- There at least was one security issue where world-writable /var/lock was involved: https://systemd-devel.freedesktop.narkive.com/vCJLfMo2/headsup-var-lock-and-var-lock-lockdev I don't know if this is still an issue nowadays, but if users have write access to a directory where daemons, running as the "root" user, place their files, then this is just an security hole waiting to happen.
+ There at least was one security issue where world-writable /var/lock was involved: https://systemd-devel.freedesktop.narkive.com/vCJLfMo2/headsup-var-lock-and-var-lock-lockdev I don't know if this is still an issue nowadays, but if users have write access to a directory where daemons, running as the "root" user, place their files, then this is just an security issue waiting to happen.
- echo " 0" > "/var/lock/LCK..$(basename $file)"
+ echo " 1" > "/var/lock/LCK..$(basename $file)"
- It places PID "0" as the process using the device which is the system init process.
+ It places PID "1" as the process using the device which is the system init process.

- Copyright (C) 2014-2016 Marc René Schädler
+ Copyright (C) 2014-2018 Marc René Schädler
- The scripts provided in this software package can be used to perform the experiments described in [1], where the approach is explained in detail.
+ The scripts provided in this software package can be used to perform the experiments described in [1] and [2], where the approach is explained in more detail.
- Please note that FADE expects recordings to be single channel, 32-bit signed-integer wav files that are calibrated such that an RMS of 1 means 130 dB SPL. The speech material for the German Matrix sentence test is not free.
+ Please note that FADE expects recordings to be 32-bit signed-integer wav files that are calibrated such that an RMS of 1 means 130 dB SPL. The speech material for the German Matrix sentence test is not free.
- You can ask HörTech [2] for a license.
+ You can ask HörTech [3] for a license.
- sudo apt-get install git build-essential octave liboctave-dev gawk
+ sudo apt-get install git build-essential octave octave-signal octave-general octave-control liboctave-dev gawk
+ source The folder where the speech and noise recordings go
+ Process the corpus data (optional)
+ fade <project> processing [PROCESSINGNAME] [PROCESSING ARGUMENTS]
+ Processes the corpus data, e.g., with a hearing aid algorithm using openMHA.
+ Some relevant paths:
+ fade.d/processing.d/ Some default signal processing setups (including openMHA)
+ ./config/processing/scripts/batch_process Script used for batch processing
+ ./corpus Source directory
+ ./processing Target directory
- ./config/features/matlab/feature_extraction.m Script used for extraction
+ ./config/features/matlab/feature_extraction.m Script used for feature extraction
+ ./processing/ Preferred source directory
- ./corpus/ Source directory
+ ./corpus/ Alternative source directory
◆ ◆ ◆ ◆ ◆
- Your goal -
A faithful copy of the whole listing is needed.

- Your solution -
- There at least was one security issue where world-writable /var/lock was involved: https://systemd-devel.freedesktop.narkive.com/vCJLfMo2/headsup-var-lock-and-var-lock-lockdev I don't know if this is still an issue nowadays, but if users have write access to a directory where daemons, running as the "root" user, place their files, then this is just an security hole waiting to happen.
+ There at least was one security issue where world-writable /var/lock was involved: https://systemd-devel.freedesktop.narkive.com/vCJLfMo2/headsup-var-lock-and-var-lock-lockdev I don't know if this is still an issue nowadays, but if users have write access to a directory where daemons, running as the "root" user, place their files, then this is just an security issue waiting to happen.
- echo " 0" > "/var/lock/LCK..$(basename $file)"
+ echo " 1" > "/var/lock/LCK..$(basename $file)"
- It places PID "0" as the process using the device which is the system init process.
+ It places PID "1" as the process using the device which is the system init process.

- Copyright (C) 2014-2016 Marc René Schädler
+ Copyright (C) 2014-2018 Marc René Schädler
- The scripts provided in this software package can be used to perform the experiments described in [1], where the approach is explained in detail.
+ The scripts provided in this software package can be used to perform the experiments described in [1] and [2], where the approach is explained in more detail.
- Please note that FADE expects recordings to be single channel, 32-bit signed-integer wav files that are calibrated such that an RMS of 1 means 130 dB SPL. The speech material for the German Matrix sentence test is not free.
+ Please note that FADE expects recordings to be 32-bit signed-integer wav files that are calibrated such that an RMS of 1 means 130 dB SPL. The speech material for the German Matrix sentence test is not free.
- You can ask HörTech [2] for a license.
+ You can ask HörTech [3] for a license.
- sudo apt-get install git build-essential octave liboctave-dev gawk
+ sudo apt-get install git build-essential octave octave-signal octave-general octave-control liboctave-dev gawk
+ source The folder where the speech and noise recordings go
+ Process the corpus data (optional)
+ fade <project> processing [PROCESSINGNAME] [PROCESSING ARGUMENTS]
+ Processes the corpus data, e.g., with a hearing aid algorithm using openMHA.
+ Some relevant paths:
+ fade.d/processing.d/ Some default signal processing setups (including openMHA)
+ ./config/processing/scripts/batch_process Script used for batch processing
+ ./corpus Source directory
+ ./processing Target directory
- ./config/features/matlab/feature_extraction.m Script used for extraction
+ ./config/features/matlab/feature_extraction.m Script used for feature extraction
+ ./processing/ Preferred source directory
- ./corpus/ Source directory
+ ./corpus/ Alternative source directory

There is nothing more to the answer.